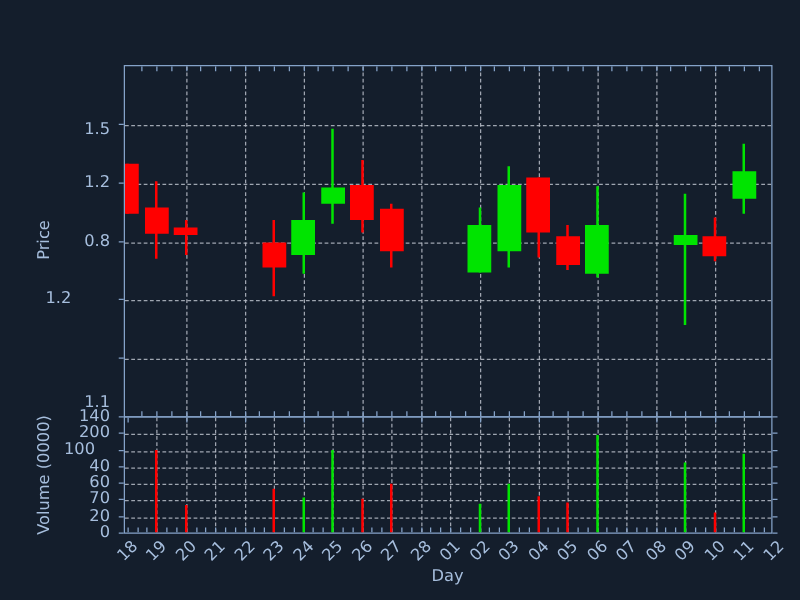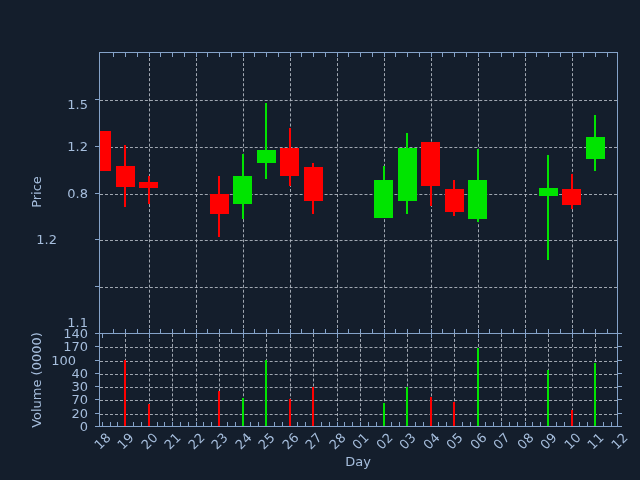--- a/index.html
+++ b/index.html
@@ -307,24 +307,24 @@
 
   <div id="price-yticks">
       <div class="ylab" style="right: 552px; top: 104px;">1.5</div>
       <div class="ylab" style="right: 552px; top: 145.667px;">1.2</div>
       <div class="ylab" style="right: 552px; top: 192.5px;">0.8</div>
       <div class="ylab" style="right: 583px; top: 239.333px;">1.2</div>
       <div class="ylab" style="right: 552px; top: 286.167px; margin-top: 36px;">1.1</div>
     </div>
   <div id="volume-yticks">
       <div class="ylab" style="right: 552px; top: 333px;">140</div>
-      <div class="ylab" style="right: 552px; top: 346.286px;">170</div>
+      <div class="ylab" style="right: 552px; top: 346.286px;">200</div>
       <div class="ylab" style="right: 564px; top: 359.571px;">100</div>
       <div class="ylab" style="right: 552px; top: 372.857px;">40</div>
-      <div class="ylab" style="right: 552px; top: 386.143px;">30</div>
+      <div class="ylab" style="right: 552px; top: 386.143px;">60</div>
       <div class="ylab" style="right: 552px; top: 399.429px;">70</div>
       <div class="ylab" style="right: 552px; top: 412.714px;">20</div>
       <div class="ylab" style="right: 552px; top: 426px;">0</div>
     </div>
   <div id="x-ticks">
       <div class="xlab" style="left: 56.7px; top: 430px;">18</div>
       <div class="xlab" style="left: 80.2px; top: 430px;">19</div>
       <div class="xlab" style="left: 103.7px; top: 430px;">20</div>
       <div class="xlab" style="left: 127.2px; top: 430px;">21</div>
       <div class="xlab" style="left: 150.7px; top: 430px;">22</div>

▸ **Assignment**: Copy every record exactly, leaving the pictures out.

▸ **Answer**:
--- a/index.html
+++ b/index.html
@@ -307,24 +307,24 @@
 
   <div id="price-yticks">
       <div class="ylab" style="right: 552px; top: 104px;">1.5</div>
       <div class="ylab" style="right: 552px; top: 145.667px;">1.2</div>
       <div class="ylab" style="right: 552px; top: 192.5px;">0.8</div>
       <div class="ylab" style="right: 583px; top: 239.333px;">1.2</div>
       <div class="ylab" style="right: 552px; top: 286.167px; margin-top: 36px;">1.1</div>
     </div>
   <div id="volume-yticks">
       <div class="ylab" style="right: 552px; top: 333px;">140</div>
-      <div class="ylab" style="right: 552px; top: 346.286px;">170</div>
+      <div class="ylab" style="right: 552px; top: 346.286px;">200</div>
       <div class="ylab" style="right: 564px; top: 359.571px;">100</div>
       <div class="ylab" style="right: 552px; top: 372.857px;">40</div>
-      <div class="ylab" style="right: 552px; top: 386.143px;">30</div>
+      <div class="ylab" style="right: 552px; top: 386.143px;">60</div>
       <div class="ylab" style="right: 552px; top: 399.429px;">70</div>
       <div class="ylab" style="right: 552px; top: 412.714px;">20</div>
       <div class="ylab" style="right: 552px; top: 426px;">0</div>
     </div>
   <div id="x-ticks">
       <div class="xlab" style="left: 56.7px; top: 430px;">18</div>
       <div class="xlab" style="left: 80.2px; top: 430px;">19</div>
       <div class="xlab" style="left: 103.7px; top: 430px;">20</div>
       <div class="xlab" style="left: 127.2px; top: 430px;">21</div>
       <div class="xlab" style="left: 150.7px; top: 430px;">22</div>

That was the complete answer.